_DATA FOR REVIEW_

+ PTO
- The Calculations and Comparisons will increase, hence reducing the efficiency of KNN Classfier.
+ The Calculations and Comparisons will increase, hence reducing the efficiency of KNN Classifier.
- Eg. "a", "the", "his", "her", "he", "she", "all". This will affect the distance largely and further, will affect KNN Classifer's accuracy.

==

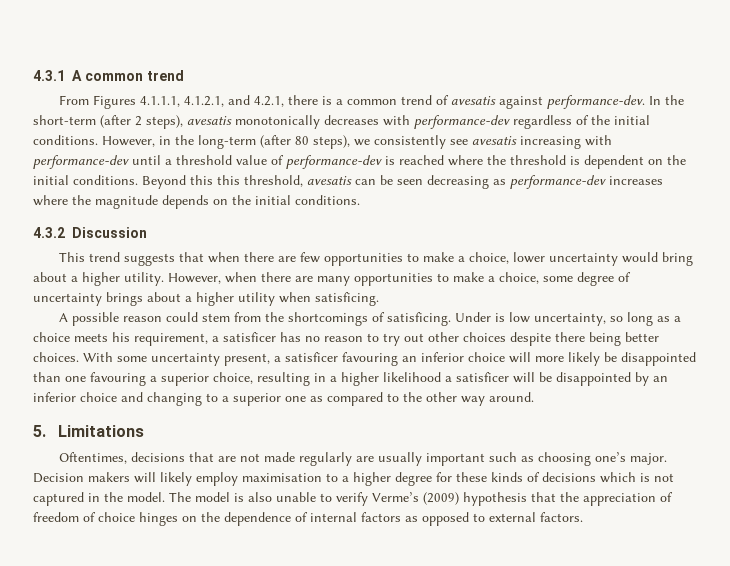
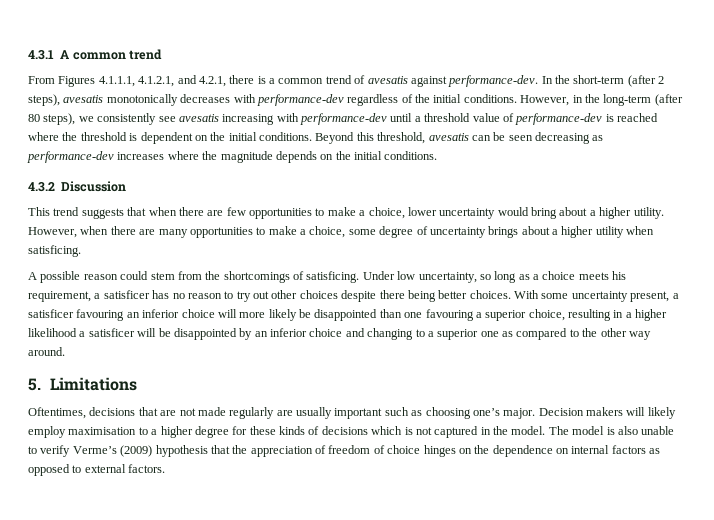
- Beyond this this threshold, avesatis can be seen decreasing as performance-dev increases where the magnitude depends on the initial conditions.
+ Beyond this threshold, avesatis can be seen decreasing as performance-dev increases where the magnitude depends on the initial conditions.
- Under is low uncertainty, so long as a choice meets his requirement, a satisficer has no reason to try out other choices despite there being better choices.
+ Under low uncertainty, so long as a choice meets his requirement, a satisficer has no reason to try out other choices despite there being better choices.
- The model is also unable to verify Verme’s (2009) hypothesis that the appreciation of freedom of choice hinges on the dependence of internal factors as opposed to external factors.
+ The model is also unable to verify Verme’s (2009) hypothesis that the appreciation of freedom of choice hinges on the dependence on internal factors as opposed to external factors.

...

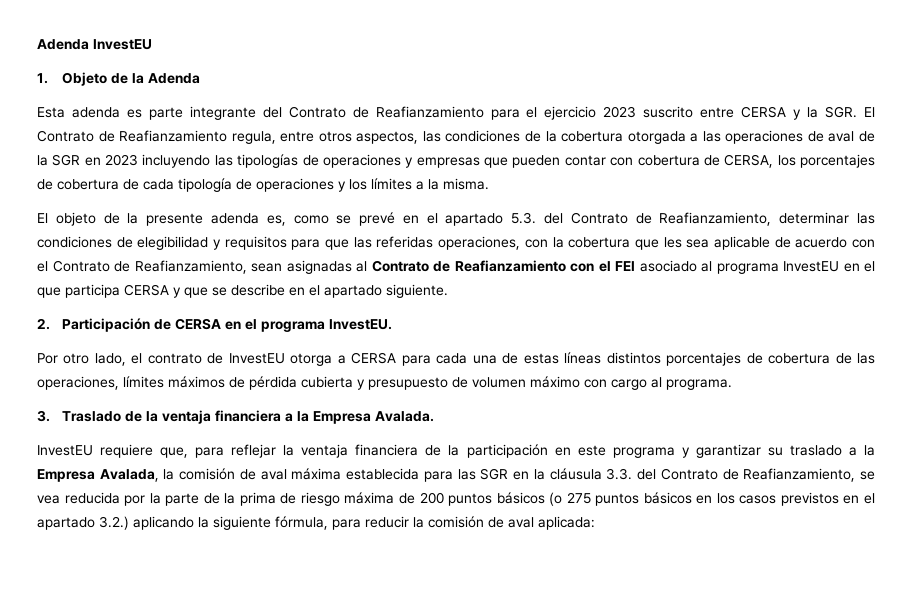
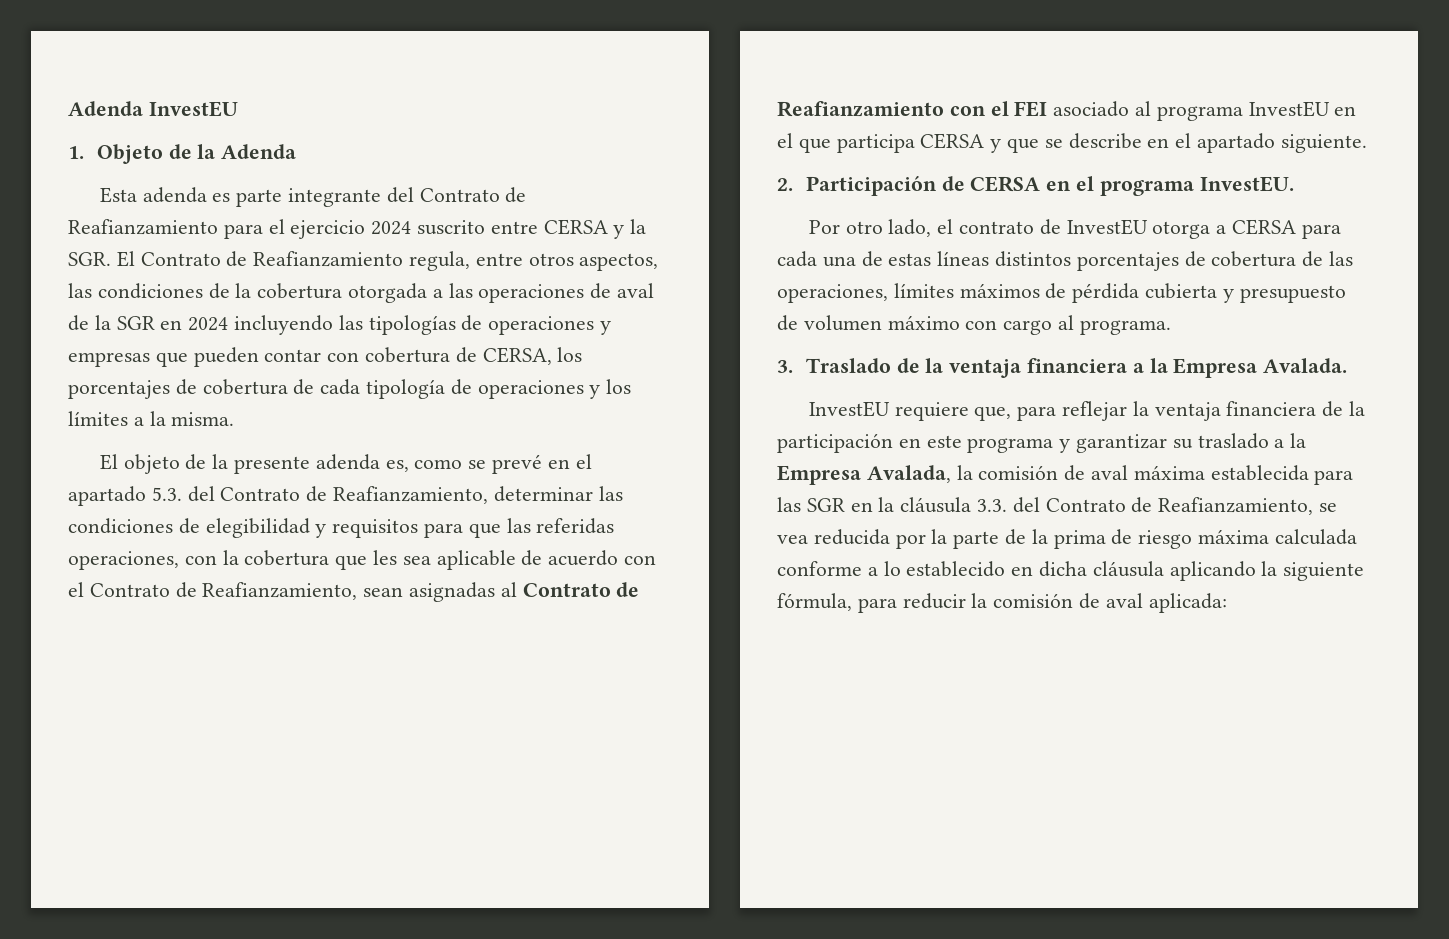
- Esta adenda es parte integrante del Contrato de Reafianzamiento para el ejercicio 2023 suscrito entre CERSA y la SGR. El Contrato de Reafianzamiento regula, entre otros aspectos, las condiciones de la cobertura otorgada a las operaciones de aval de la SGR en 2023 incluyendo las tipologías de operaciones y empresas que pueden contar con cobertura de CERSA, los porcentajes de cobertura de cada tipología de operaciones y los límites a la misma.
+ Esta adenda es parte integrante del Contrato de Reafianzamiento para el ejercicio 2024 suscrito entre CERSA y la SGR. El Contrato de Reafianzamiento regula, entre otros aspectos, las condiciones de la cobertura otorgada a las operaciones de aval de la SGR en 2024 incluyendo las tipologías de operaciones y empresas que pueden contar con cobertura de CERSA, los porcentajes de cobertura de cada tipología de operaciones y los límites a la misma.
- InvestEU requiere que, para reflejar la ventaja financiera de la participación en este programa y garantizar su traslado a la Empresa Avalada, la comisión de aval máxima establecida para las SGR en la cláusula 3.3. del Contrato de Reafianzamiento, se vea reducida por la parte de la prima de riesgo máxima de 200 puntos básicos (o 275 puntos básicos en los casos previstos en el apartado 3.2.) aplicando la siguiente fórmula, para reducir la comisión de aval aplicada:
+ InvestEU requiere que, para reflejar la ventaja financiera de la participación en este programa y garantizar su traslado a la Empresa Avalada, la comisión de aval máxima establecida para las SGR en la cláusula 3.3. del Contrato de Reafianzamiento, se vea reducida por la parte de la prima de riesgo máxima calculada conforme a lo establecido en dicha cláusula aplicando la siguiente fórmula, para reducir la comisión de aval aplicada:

_TASK ITEM_
Give back, exactly as written, the stretch from the line with "Beyond this threshold, avesatis" through the line with "on internal factors as opposed to external factors.", and no other lines from the records above.

_WRITTEN RESPONSE_
+ Beyond this threshold, avesatis can be seen decreasing as performance-dev increases where the magnitude depends on the initial conditions.
- Under is low uncertainty, so long as a choice meets his requirement, a satisficer has no reason to try out other choices despite there being better choices.
+ Under low uncertainty, so long as a choice meets his requirement, a satisficer has no reason to try out other choices despite there being better choices.
- The model is also unable to verify Verme’s (2009) hypothesis that the appreciation of freedom of choice hinges on the dependence of internal factors as opposed to external factors.
+ The model is also unable to verify Verme’s (2009) hypothesis that the appreciation of freedom of choice hinges on the dependence on internal factors as opposed to external factors.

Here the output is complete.